[
https://issues.apache.org/jira/browse/DERBY-2991?page=com.atlassian.jira.plugin.system.issuetabpanels:all-tabpanel
]
Knut Anders Hatlen updated DERBY-2991:
--------------------------------------
Attachment: d2991-2a.stat
d2991-2a.diff
I'm attaching a new patch (d2991-2a.diff) which has these changes
compared to the preview-1e patch:
- added more comments and removed mentioning of scan lock in (some of
the) existing comments
- removed the savedLockedPos flag from BTreeRowPosition and moved back
to the original approach of just using current_rh != null to
indicate that the row on the current position was locked. This also
allows cheap repositioning by record id in more cases than before
because current_rh is not null as often as it was with the
preview-1e patch
- fixed the bug exposed by testBTreeMaxScan_fetchMaxRowFromBeginning
in IndexSplitDeadlockTest. The problem was that one of the methods
was passed the scan_position instance variable as an argument. When
that method called reopenScan(), the instance variable would be
replaced, but the local variable would remain the same, and this
inconsistency triggered an assert in the added code. Solved by
removing the position from the argument list and instead using the
instance variable directly
- fixed the bug exposed by
testBTreeForwardScan_fetchRows_resumeScanAfterCompress. Solved by
fetching the page with another method that didn't fail if the page
had disappeared, and reposition from the root of the B-tree if the
page was removed by SYSCS_COMPRESS_TABLE.
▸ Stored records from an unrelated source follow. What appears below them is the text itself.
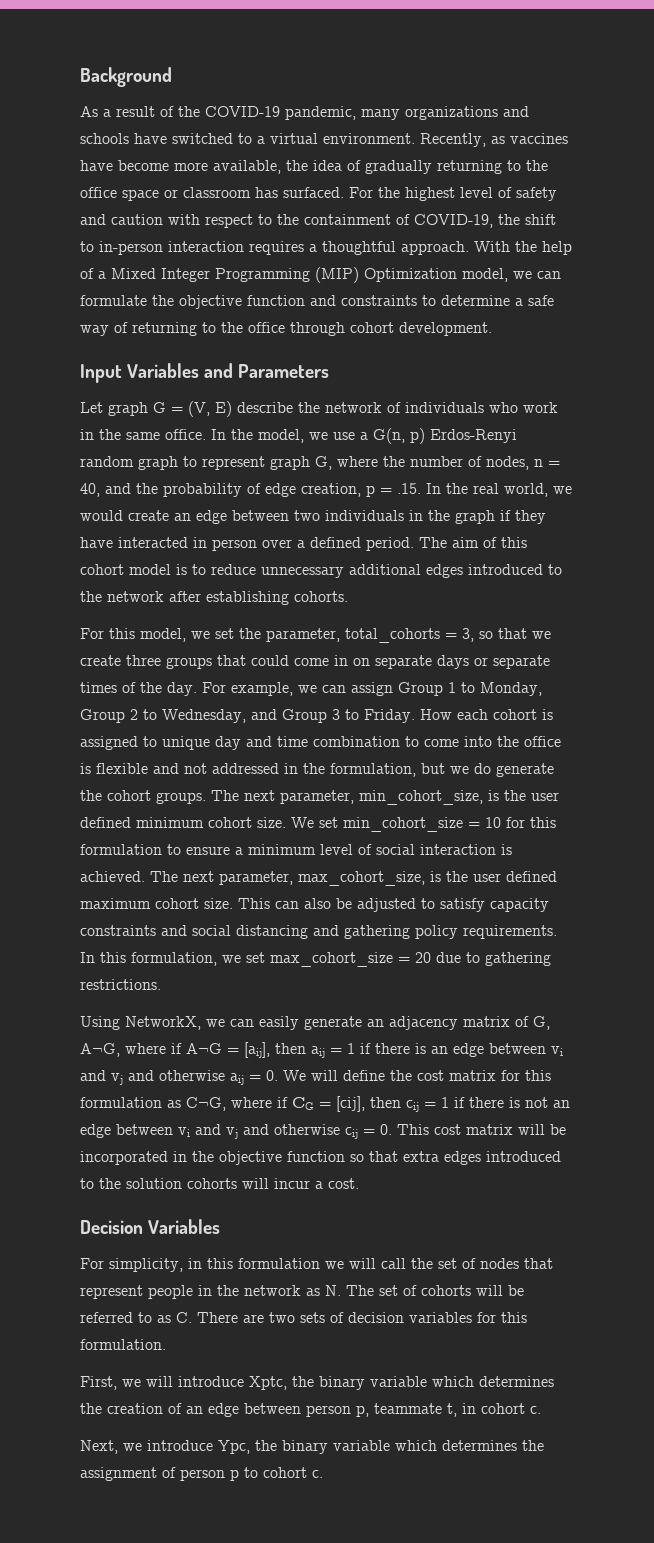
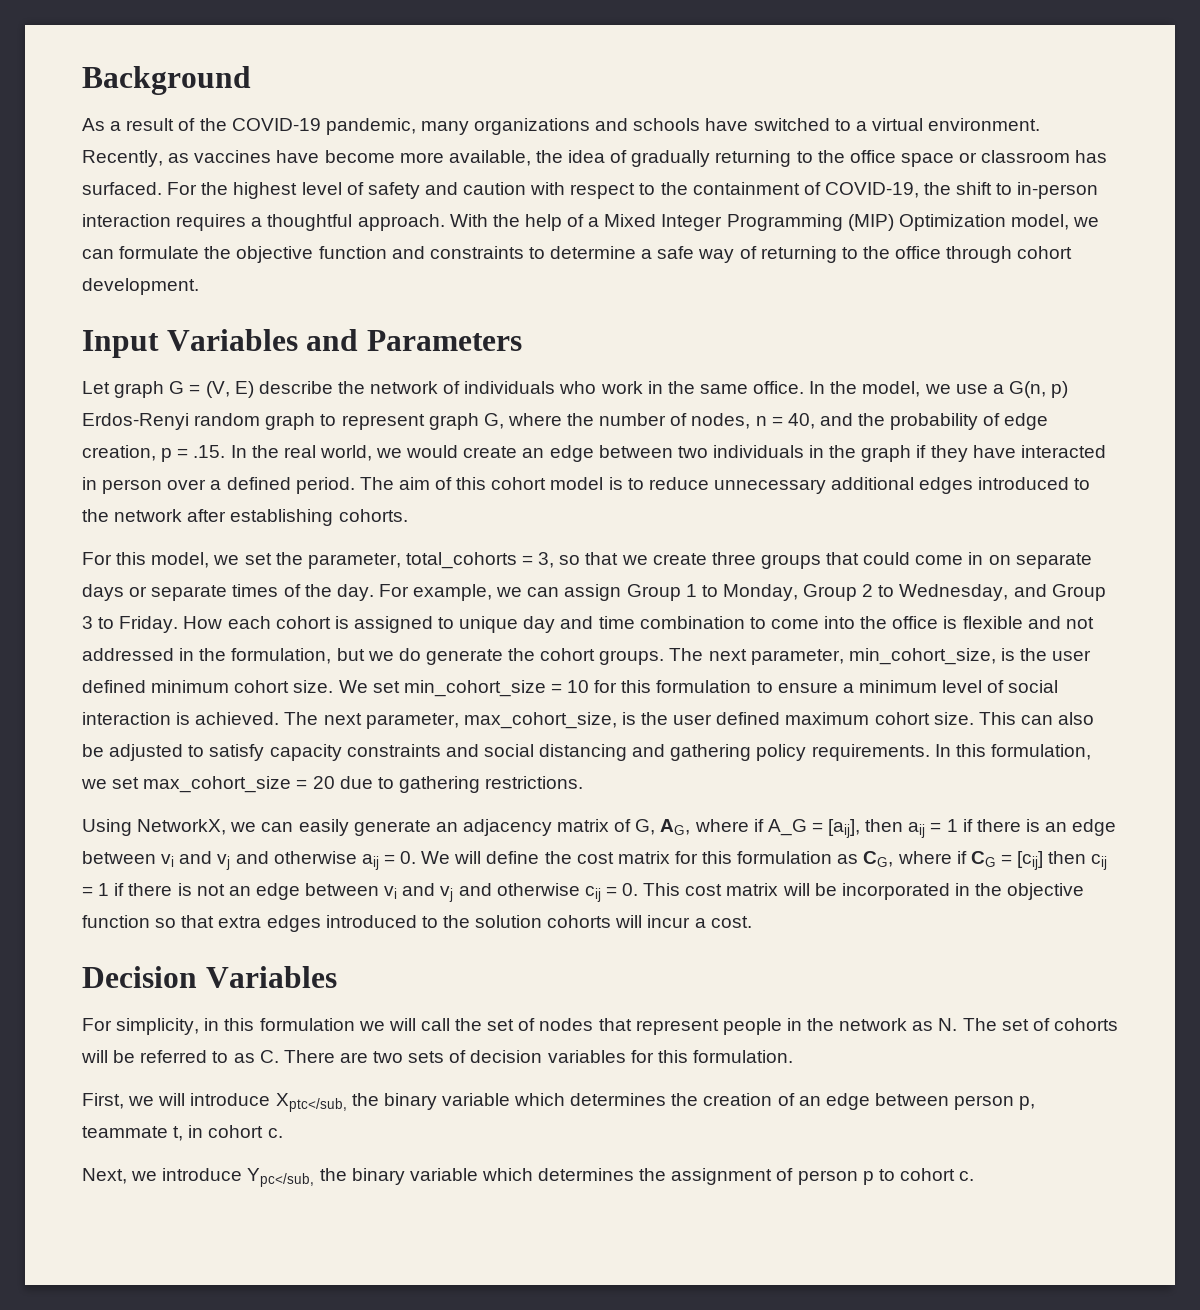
[80,1043,222,1057] A¬G, where if A¬G -> [660,819,807,836] AG, where if A_G
[186,1097,226,1111] C¬G, -> [863,851,894,867] CG,
[336,1096,365,1112] [cij], -> [1017,851,1044,870] [cij]
[249,1376,287,1390] Xptc, -> [275,1093,347,1112] Xptc</sub,
[218,1440,250,1454] Ypc, -> [247,1168,315,1187] Ypc</sub,

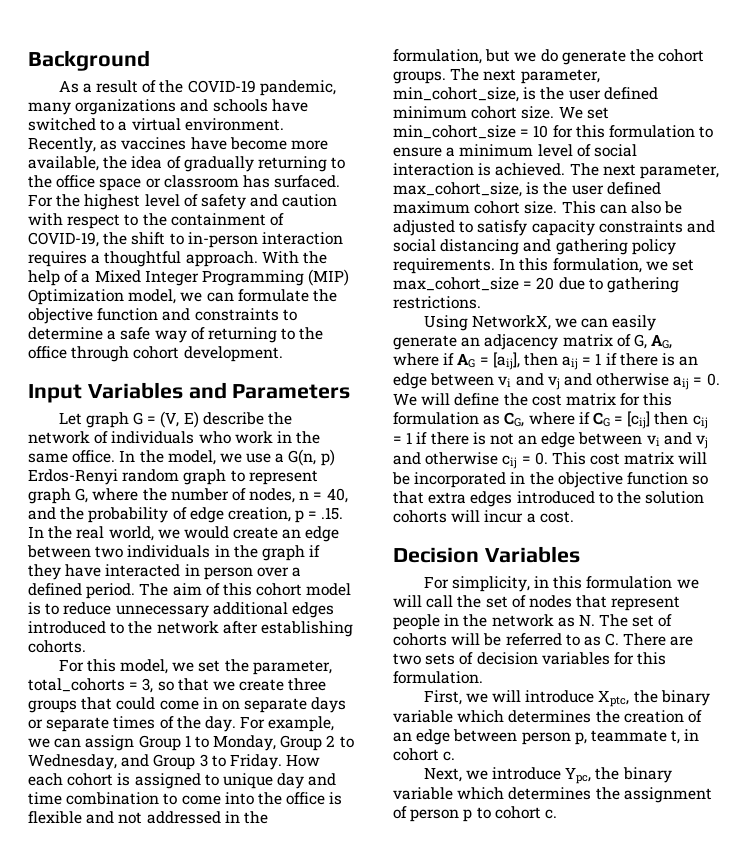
[767,819,807,836] A_G -> [457,353,476,368] AG
[275,1093,347,1112] Xptc</sub, -> [598,690,630,707] Xptc,
[247,1168,315,1187] Ypc</sub, -> [565,767,592,784] Ypc,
- updated canon for store/updatelocksJDBC30.sql which has been added
to derbyall recently
I have just realized that there are some more problems that need to be
resolved, but I think they will have just minor effect on the patch,
so I'm posting it anyway to allow others to take a look at it and see
if there are more serious problems with it.
Here's a description of the changes in each file touched by the patch
(excluding the test files which were just updated so that they didn't
expect scan locks in the lock tables, and so that they didn't expect
index split deadlocks):
* impl/store/access/sort/Scan.java
Removed savePosition() method from the interface because the position
is now always saved by key when the scan doesn't hold a latch on the
leaf.
* impl/store/access/btree/LeafControlRow.java
Removed calls to Scan.saveScanPositions() and
BTreeLockingPolicy.lockScan() before splitting the page, because
positions are always saved by the scan itself now, and because we
don't use scan locks anymore.
Set a hint in the page object after splitting to notify the scans that
they must reposition from the root of the B-tree after a split.
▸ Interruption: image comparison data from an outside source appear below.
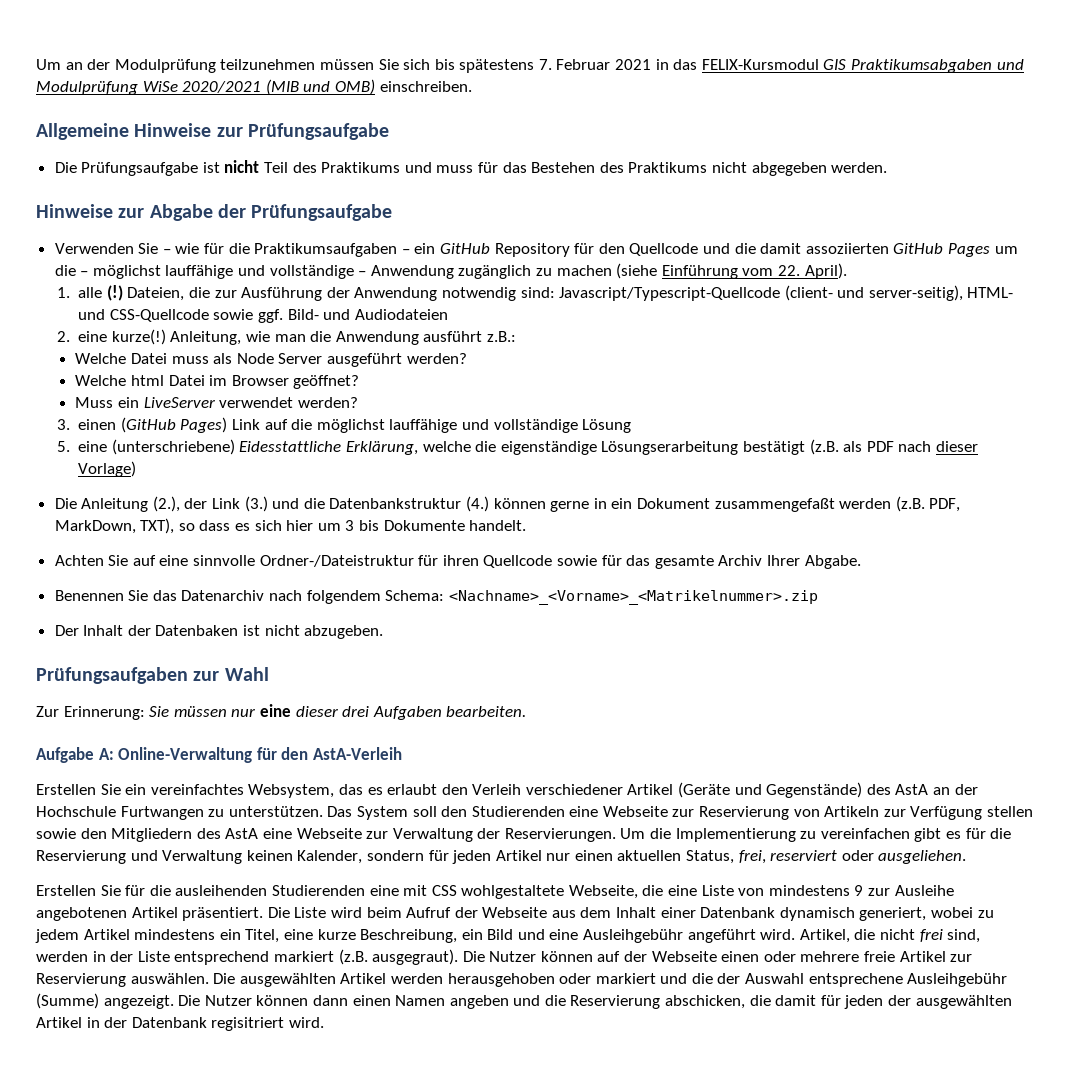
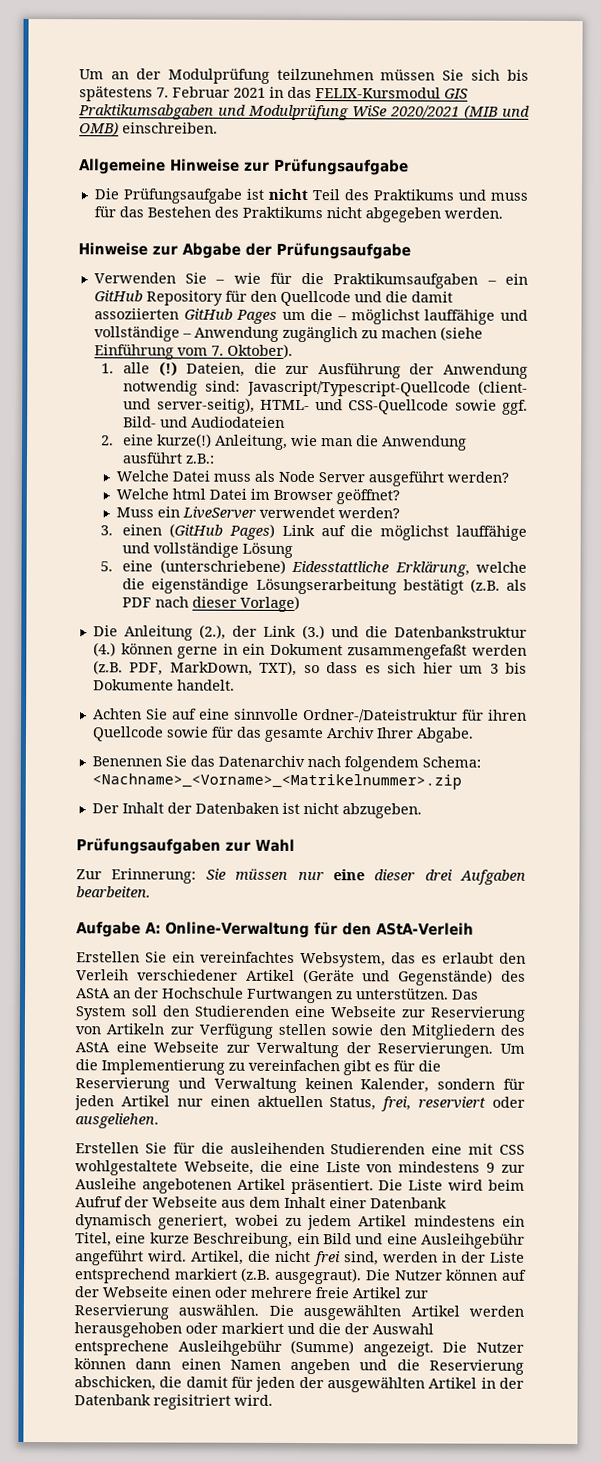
[777,263,847,279] 22. April). -> [210,343,293,358] 7. Oktober).
[312,747,402,760] AstA-Verleih -> [375,922,474,936] AStA-Verleih
[895,784,929,795] AstA -> [76,988,111,999] AStA
[225,828,259,839] AstA -> [75,1042,110,1053] AStA

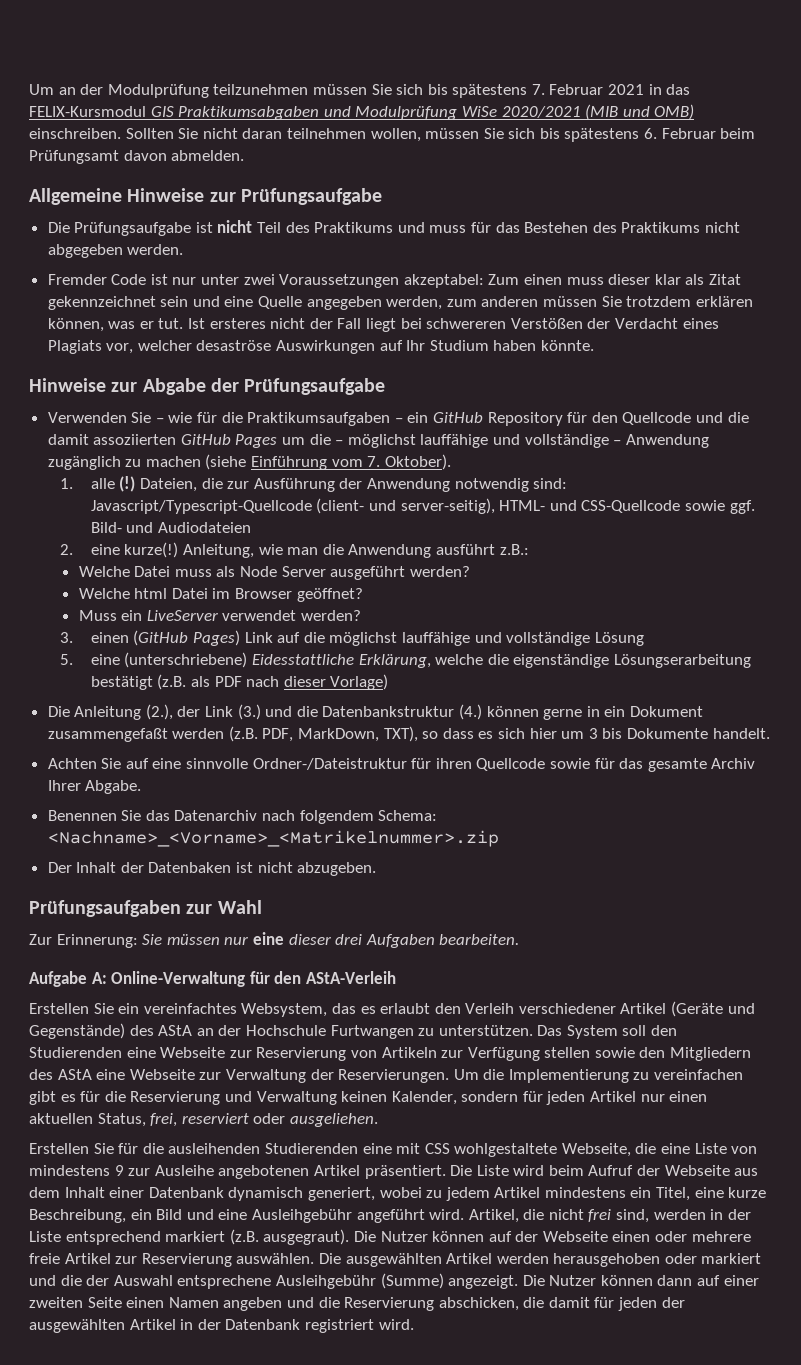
(218, 128) none -> [125,128,756,142] [29,150,245,164] Sollten Sie nicht daran teilnehmen wollen, müssen Sie sich bis spätestens 6. Februar beim Prüfungsamt davon abmelden.
(503, 213) none -> [47,274,741,288] [47,296,753,310] [47,318,719,332] [47,340,595,354] // Fremder Code ist nur unter zwei Voraussetzungen akzeptabel: Zum einen muss dieser klar als Zitat gekennzeichnet sein und eine Quelle angegeben werden, zum anderen müssen Sie trotzdem erklären können, was er tut. Ist ersteres nicht der Fall liegt bei schwereren Verstößen der Verdacht eines Plagiats vor, welcher desaströse Auswirkungen auf Ihr Studium haben könnte.
(172, 1364) none -> [697,1275,759,1286] [29,1297,122,1308] auf einer zweiten Seite
[153,1394,231,1410] regisitriert -> [304,1319,374,1333] registriert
* impl/store/access/btree/BTreeController.java
Don't lock scan before purging committed deletes. Set a hint in the
page object to tell the scans that they must reposition from the root
of the B-tree since the row may not be there anymore.
* impl/store/access/btree/BTreeScan.java
Remove locking/unlocking of scan.
Update savePosition() to allow the position to be saved by record id
and by key at the same time, and make it possible to pass in a partial
or a full key to reduce the number of slots that must be fetched from
the page.
Update reposition() to reposition by record id if possible and by key
if needed. Repositioning by record id (which is cheaper) is possible
if the row is guaranteed to be on the same page as when the position
was saved (that is, no split or purge operation has been performed on
the page after saving the position).
Use savePositionAndReleasePage() when returning from the scan in
delete(), fetch(), doesCurrentPositionQualify() and
isCurrentPositionDeleted().
* impl/store/access/btree/BTreeMaxScan.java
Remove the BTreeRowPosition argument from fetchMaxRowFromBeginning()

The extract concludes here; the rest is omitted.